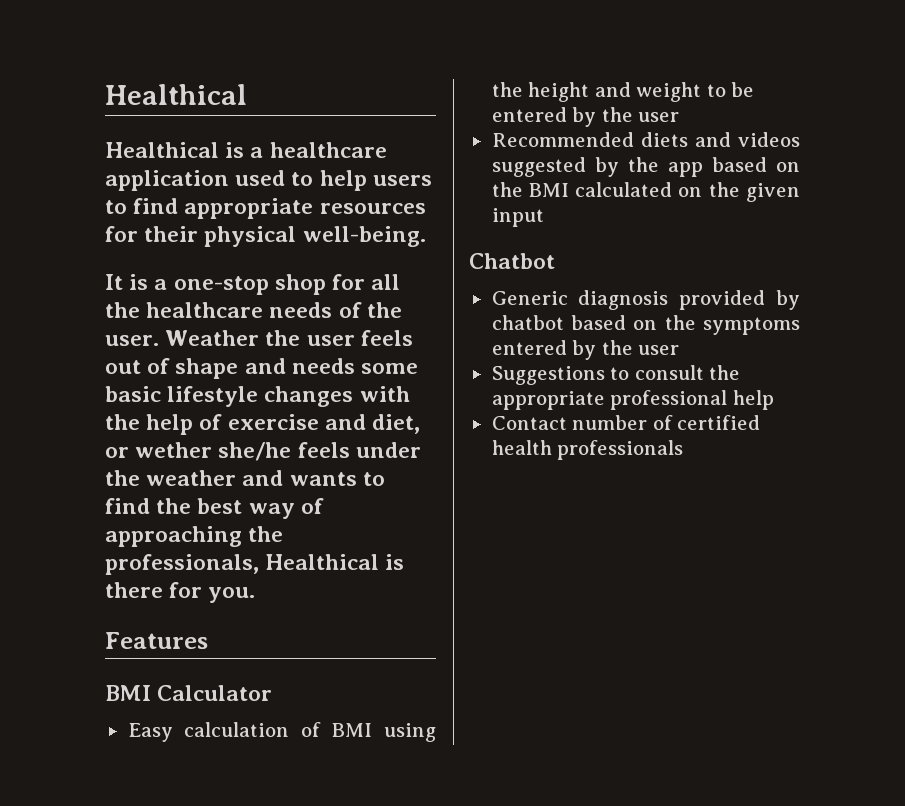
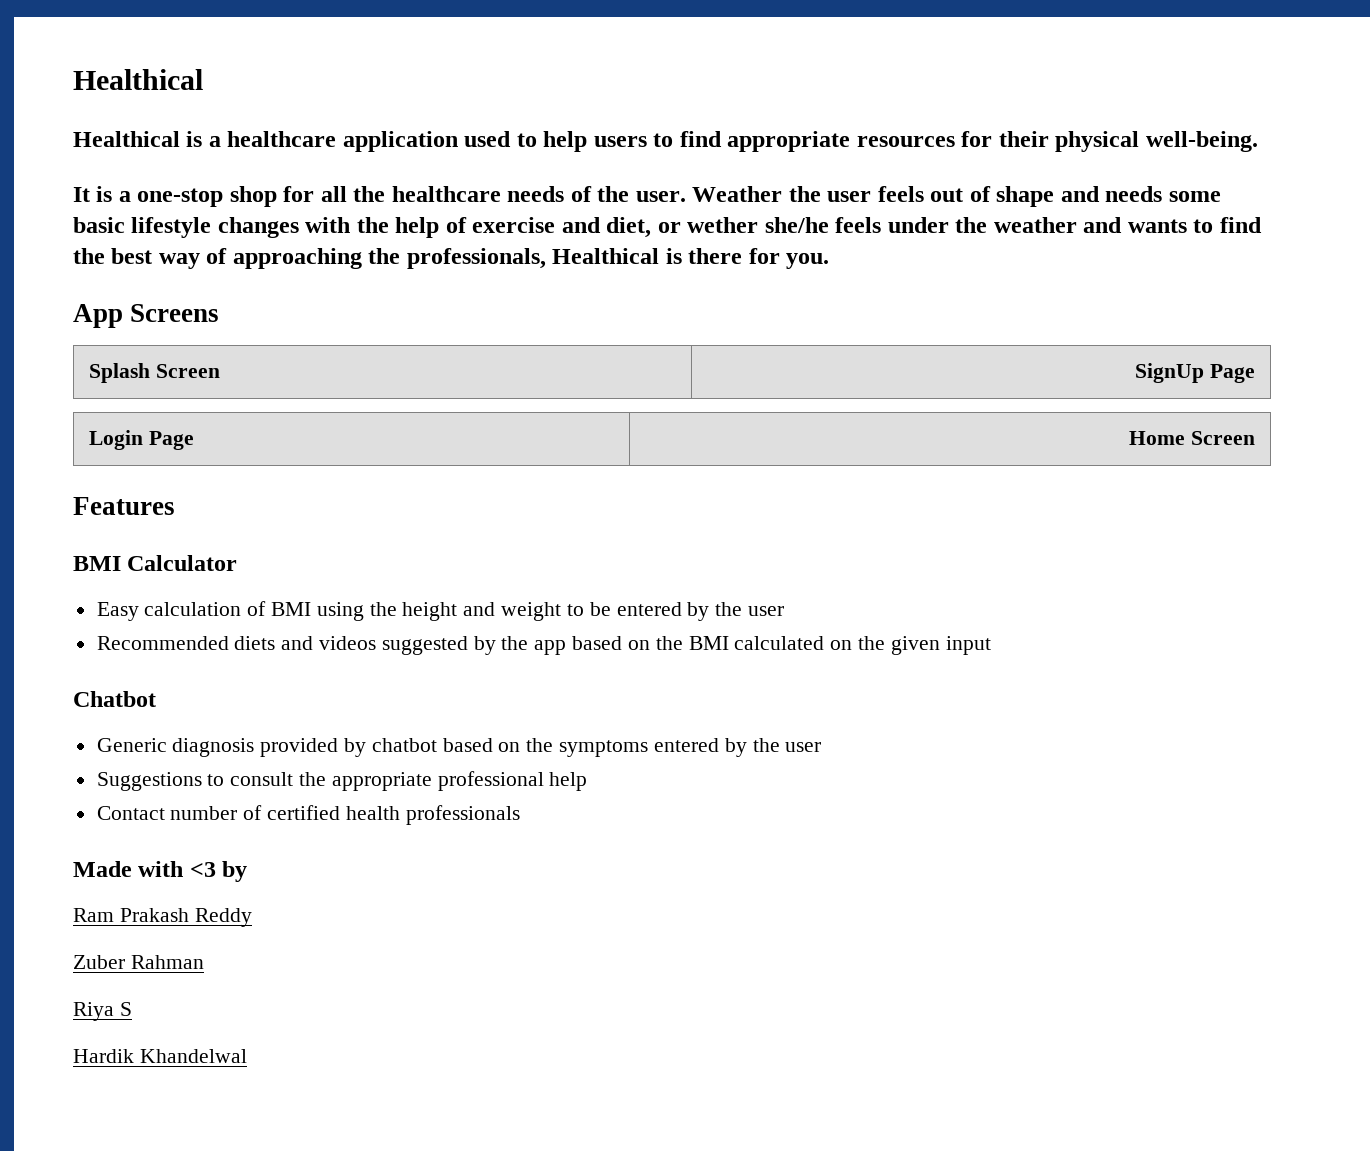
(256, 595) none -> [73,304,220,328] [89,363,221,383] [1134,363,1255,383] [89,430,195,450] [1128,431,1255,445] // App Screens // Splash Screen | SignUp Page // Login Page | Home Screen
(684, 450) none -> [73,861,248,882] [73,908,252,927] [73,955,204,969] [73,1002,132,1021] [73,1049,247,1063] // Made with <3 by // Ram Prakash Reddy // Zuber Rahman // Riya S // Hardik Khandelwal

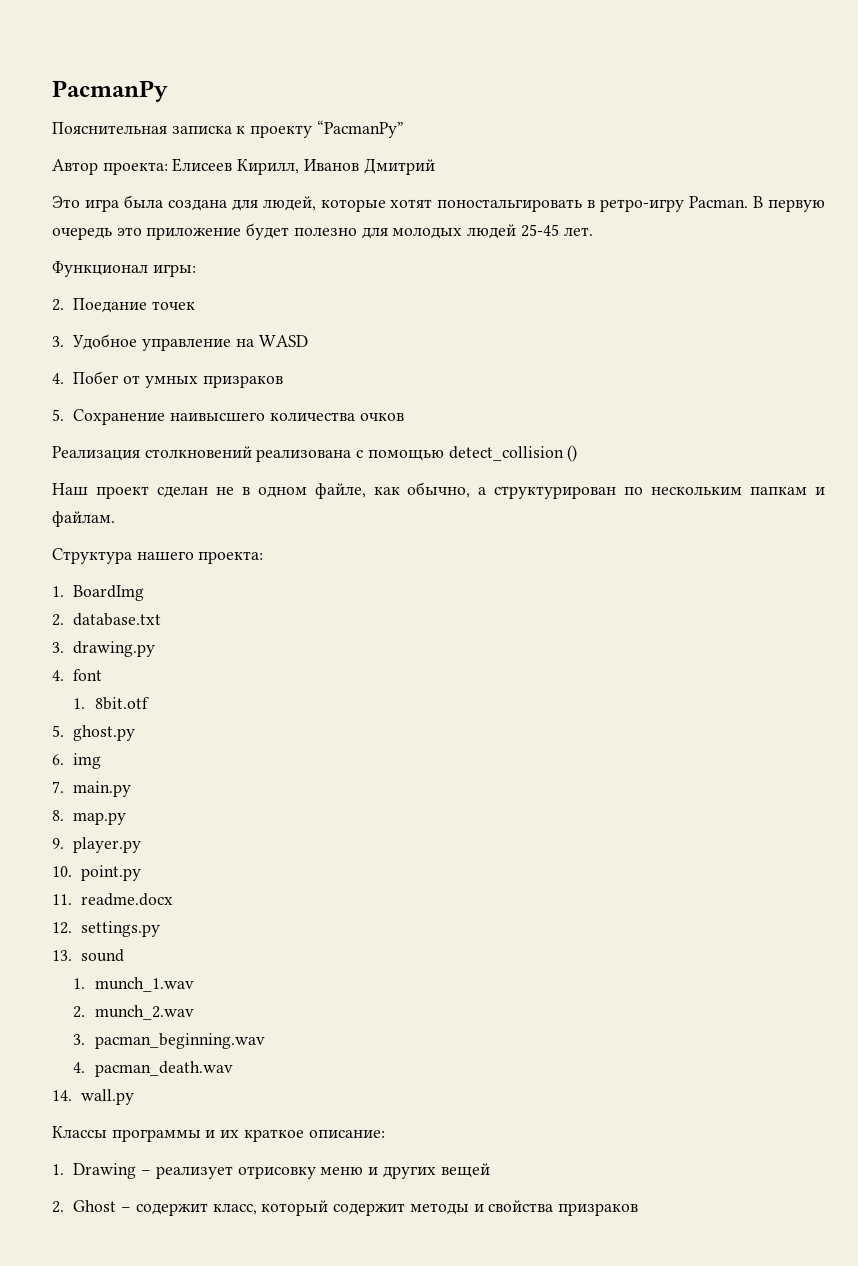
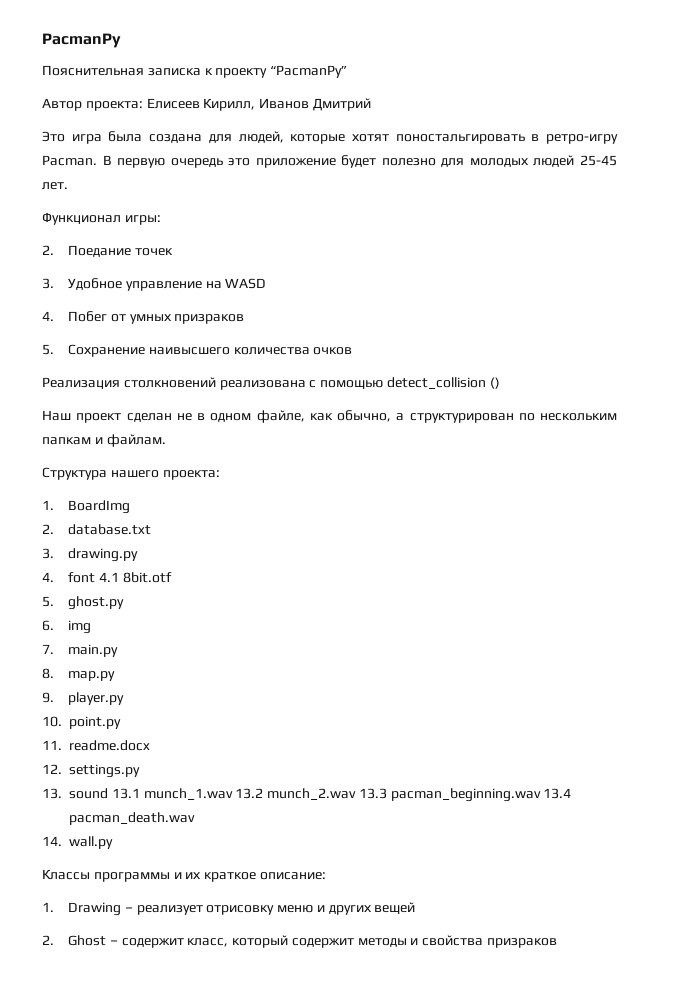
[73,698,86,709] // 1. -> [98,572,119,582] 4.1
[73,978,86,989] // 1. -> [111,788,140,799] 13.1
[73,1006,86,1018] // 2. -> [235,788,264,799] 13.2
[73,1034,86,1045] // 3. -> [358,788,387,799] 13.3
[73,1062,86,1073] // 4. -> [543,788,572,799] 13.4

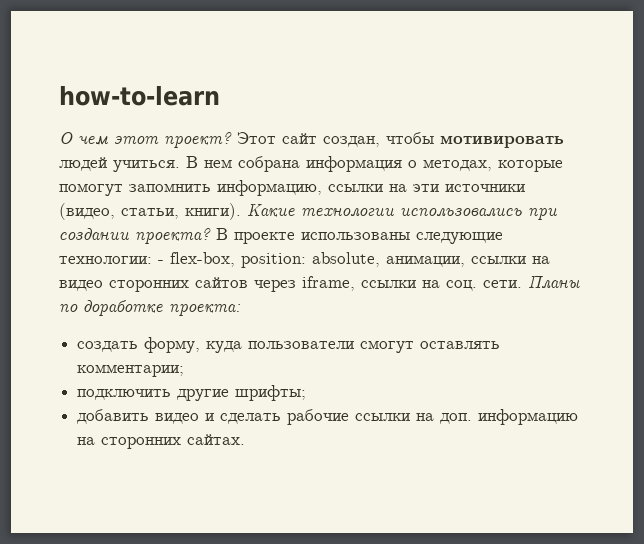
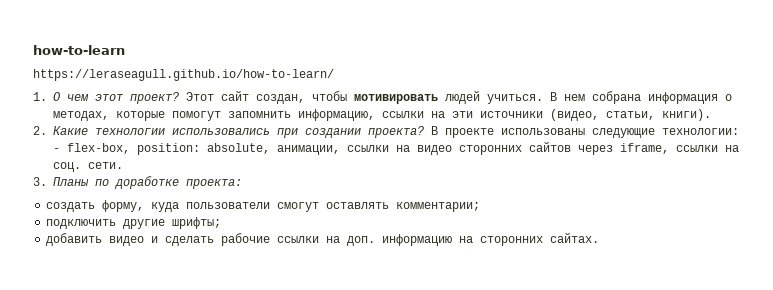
(220, 96) none -> [33,69,334,81] [33,92,47,101] https://leraseagull.github.io/how-to-learn/ // 1.
(241, 211) none -> [33,126,47,135] // 2.
(522, 284) none -> [33,177,47,186] // 3.

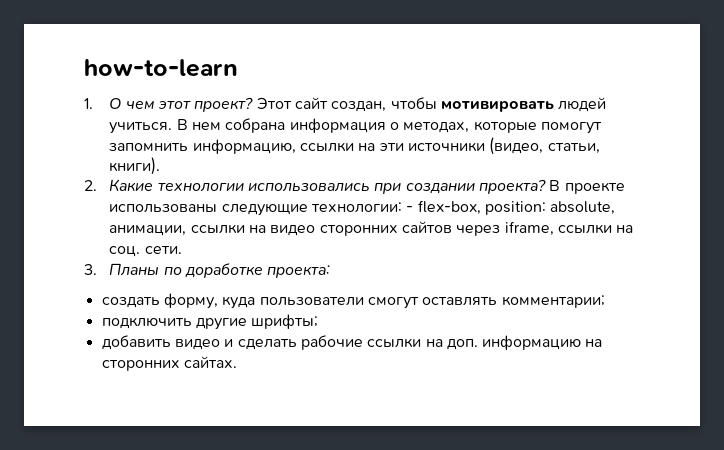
[33,69,334,81] // https://leraseagull.github.io/how-to-learn/ -> (238, 68) none

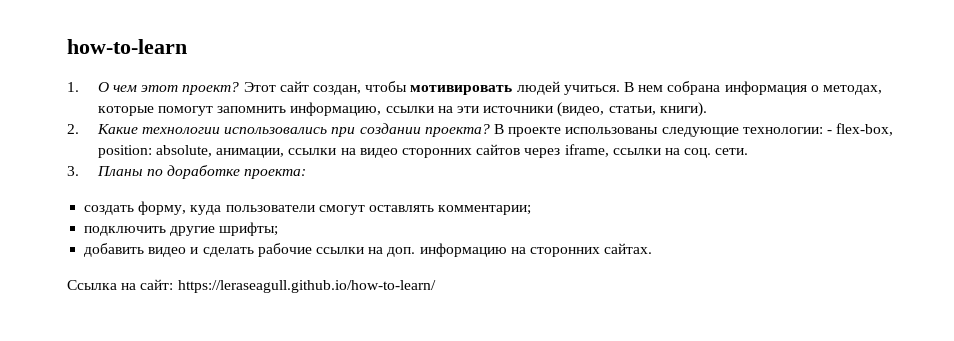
(237, 362) none -> [67,279,436,293] // Ссылка на сайт: https://leraseagull.github.io/how-to-learn/

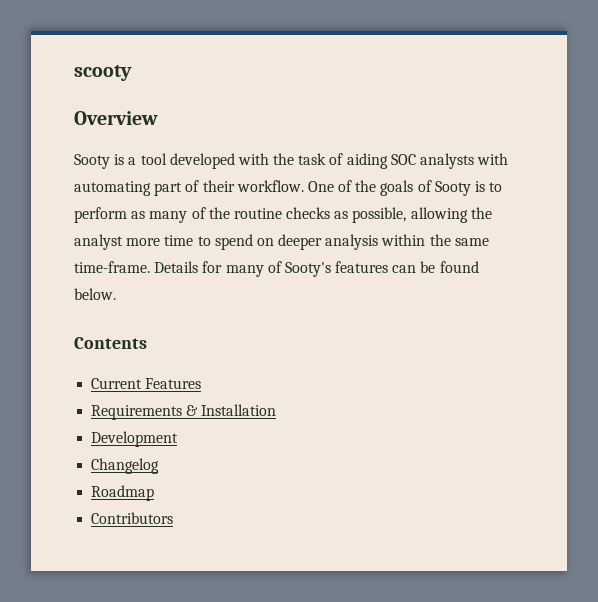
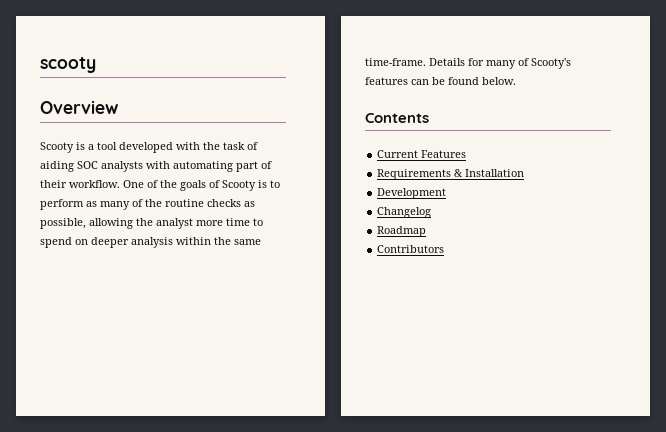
[74,154,110,169] Sooty -> [40,142,74,153] Scooty
[434,181,471,196] Sooty -> [222,180,256,191] Scooty
[284,262,331,277] Sooty's -> [531,58,571,69] Scooty's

▶ [Your assignment] In the listing above, find the line containing "[73,1006,86,1018] // 2." and the line containing "(237, 362) none"; print those lines and every line between them exactly, leaving out pictures.

▶ [Expected answer]
[73,1006,86,1018] // 2. -> [235,788,264,799] 13.2
[73,1034,86,1045] // 3. -> [358,788,387,799] 13.3
[73,1062,86,1073] // 4. -> [543,788,572,799] 13.4

(220, 96) none -> [33,69,334,81] [33,92,47,101] https://leraseagull.github.io/how-to-learn/ // 1.
(241, 211) none -> [33,126,47,135] // 2.
(522, 284) none -> [33,177,47,186] // 3.

[33,69,334,81] // https://leraseagull.github.io/how-to-learn/ -> (238, 68) none

(237, 362) none -> [67,279,436,293] // Ссылка на сайт: https://leraseagull.github.io/how-to-learn/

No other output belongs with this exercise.